Produce as output only the lines below starting at the line with "- I learnt about" and continuing through the line with "Time is more", each one exactly as written.

====== DATASET ENTRIES

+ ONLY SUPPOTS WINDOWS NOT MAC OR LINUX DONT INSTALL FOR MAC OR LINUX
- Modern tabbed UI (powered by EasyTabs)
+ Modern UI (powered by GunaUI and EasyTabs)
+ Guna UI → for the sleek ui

============
====== DATASET ENTRIES

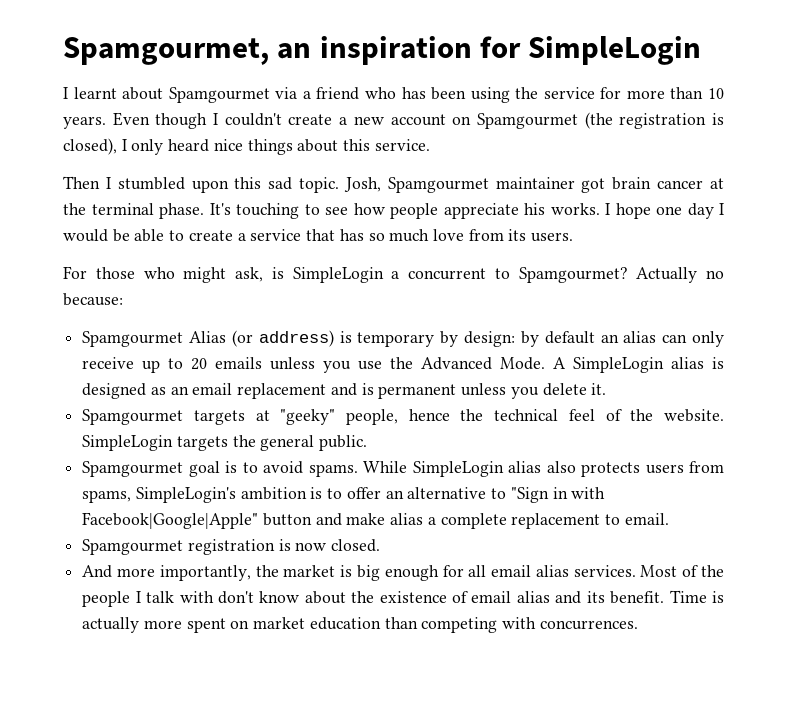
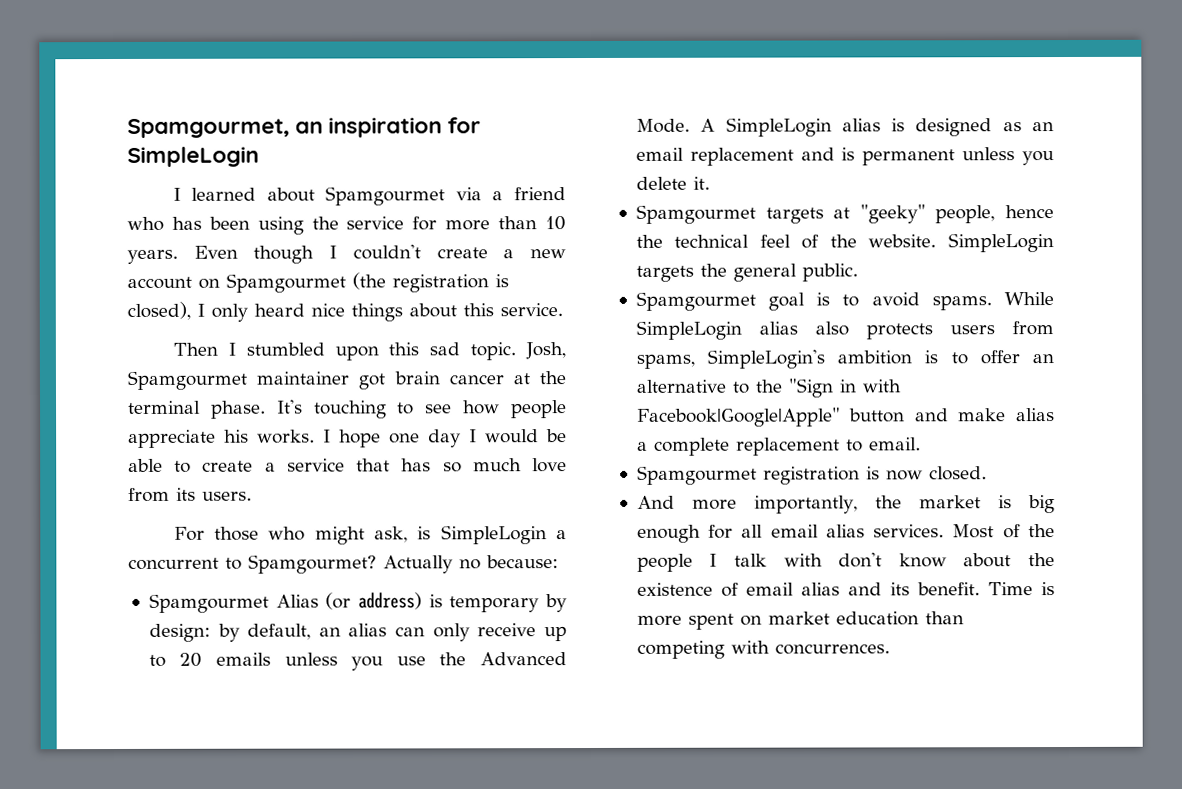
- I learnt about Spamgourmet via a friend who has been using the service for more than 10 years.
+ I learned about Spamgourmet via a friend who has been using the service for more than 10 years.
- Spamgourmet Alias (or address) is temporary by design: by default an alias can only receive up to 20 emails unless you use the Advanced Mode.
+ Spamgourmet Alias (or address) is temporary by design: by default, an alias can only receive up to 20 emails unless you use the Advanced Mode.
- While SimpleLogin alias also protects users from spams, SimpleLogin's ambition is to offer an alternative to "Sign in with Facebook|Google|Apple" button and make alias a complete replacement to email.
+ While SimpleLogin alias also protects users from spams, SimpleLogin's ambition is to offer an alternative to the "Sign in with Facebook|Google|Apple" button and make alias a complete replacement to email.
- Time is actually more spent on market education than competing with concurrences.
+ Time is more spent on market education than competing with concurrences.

============

ANSWER TO THE EXERCISE >>
- I learnt about Spamgourmet via a friend who has been using the service for more than 10 years.
+ I learned about Spamgourmet via a friend who has been using the service for more than 10 years.
- Spamgourmet Alias (or address) is temporary by design: by default an alias can only receive up to 20 emails unless you use the Advanced Mode.
+ Spamgourmet Alias (or address) is temporary by design: by default, an alias can only receive up to 20 emails unless you use the Advanced Mode.
- While SimpleLogin alias also protects users from spams, SimpleLogin's ambition is to offer an alternative to "Sign in with Facebook|Google|Apple" button and make alias a complete replacement to email.
+ While SimpleLogin alias also protects users from spams, SimpleLogin's ambition is to offer an alternative to the "Sign in with Facebook|Google|Apple" button and make alias a complete replacement to email.
- Time is actually more spent on market education than competing with concurrences.
+ Time is more spent on market education than competing with concurrences.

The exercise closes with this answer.